= Deborah Egunyomi =

Nigerian academic

Prof. Deborah Adetunbi Egunyomi, Department of Adult Education, University of Ibadan, Ibadan, Nigeria

Deborah Adetunbi Egunyomi (born 10 December 1953) is a professor of Continuing and Non-Formal Education at the University of Ibadan, Ibadan, Nigeria, where she previously served as the Head of the Adult Education Department. She was a member of the Visitation Panel set up by Ekiti state government to reposition the College of Health Science and Technology, Ijero-Ekiti.

== Early life and education ==
Egunyomi was born in Ikole-Ekiti, Ekiti State, Nigeria, to David and Esther Famoroti. She attended Methodist School, Ikole-Ekiti, in 1959–1964 for her primary education, Saint Mary's Girls Grammar School for her secondary education between 1964 and 1970, and Kwara State College of Education, Ilorin, from 1974 to 1977. She later attended the University of Ibadan for her B.Sc.Ed between 1980 and 1983, before earning an M.Ed in Education Planning in 1984 and a Ph.D. degree in 1986.

== Career ==
In 1986, Egunyomi began her academic career at the University of Ibadan as a graduate assistant. She was involved in the feasibility studies for the establishment of the External Studies Programme, now the Distance Learning Centre, of the University of Ibadan.

She became a lecturer in 1992, a senior lecturer in 1995, and a professor in 2009. She was the Acting Head of the Department of Adult Education between February 2010 and January 2012 and was later re-appointed as substantive Head of the Department in 2014.

As the first female professor in the Department of Adult Education, Egunyomi delivered the fifth annual Inaugural Lecture at the University of Ibadan on 2 July 2015. She served as an external examiner to many Nigerian Universities and many Nigerian Colleges of Education at the undergraduate and postgraduate levels. She has served as a consultant to national and international organizations such as UNICEF, UNESCO, UNDP, federal government agencies, and non-governmental organizations.

She also served as an external examiner to the University of Legon, Ghana, from 2007 until 2012. She was appointed as a member of EKSG Appoints Visitation Panel for College of Health Science and Technology, Ijero-Ekiti by Ekiti State Governor, Dr. Kayode Fayemi.

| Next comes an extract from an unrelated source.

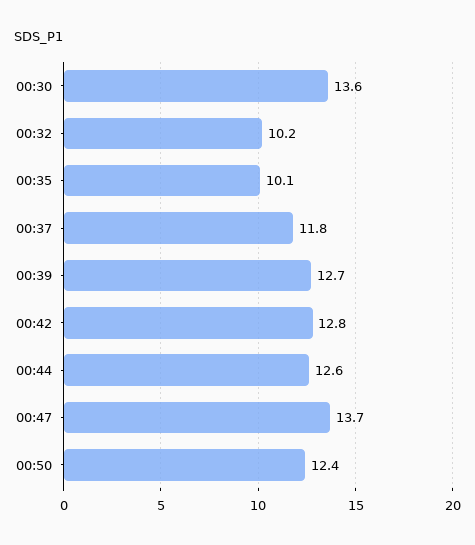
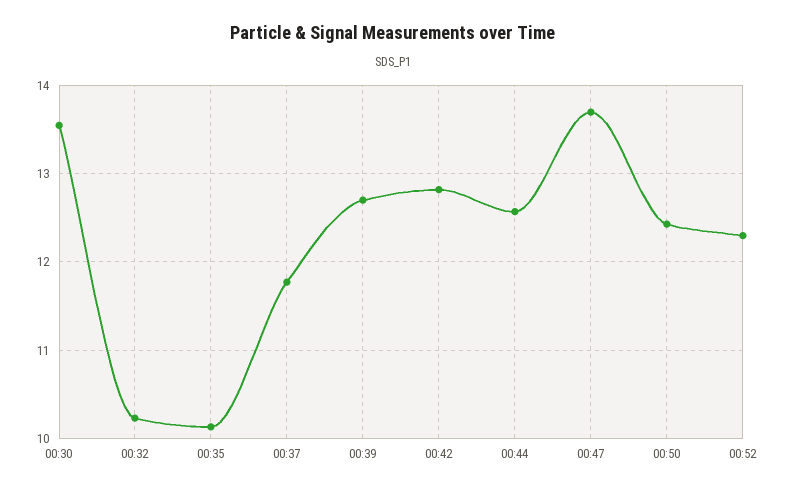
00:52: none -> 12.3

== Conferences and publications ==
Egunyomi attended several national and international conferences and workshops, such as the National Workshop on Continuing Education Programs in the Nigerian Faculty of Education held at the University of Ibadan during 10–12 September 1990; the fourth E9 Ministerial Review Meeting held in Beijing, China, on 22–23 August 2001; Nigerian National Council for Adult Education (NNCAE) 2008 Annual National Conference held in Minna, Niger State, Nigeria, November 2008; and the fifth World Conference on Environmental Education held in Montreal, Canada, April 2009.

Egunyomi has published more than 80 materials locally and internationally, including book chapters, journal articles, conference papers, technical reports, books, and monographs.

== Family ==
She is married to Adeyemi Egunyomi, a retired professor of botany.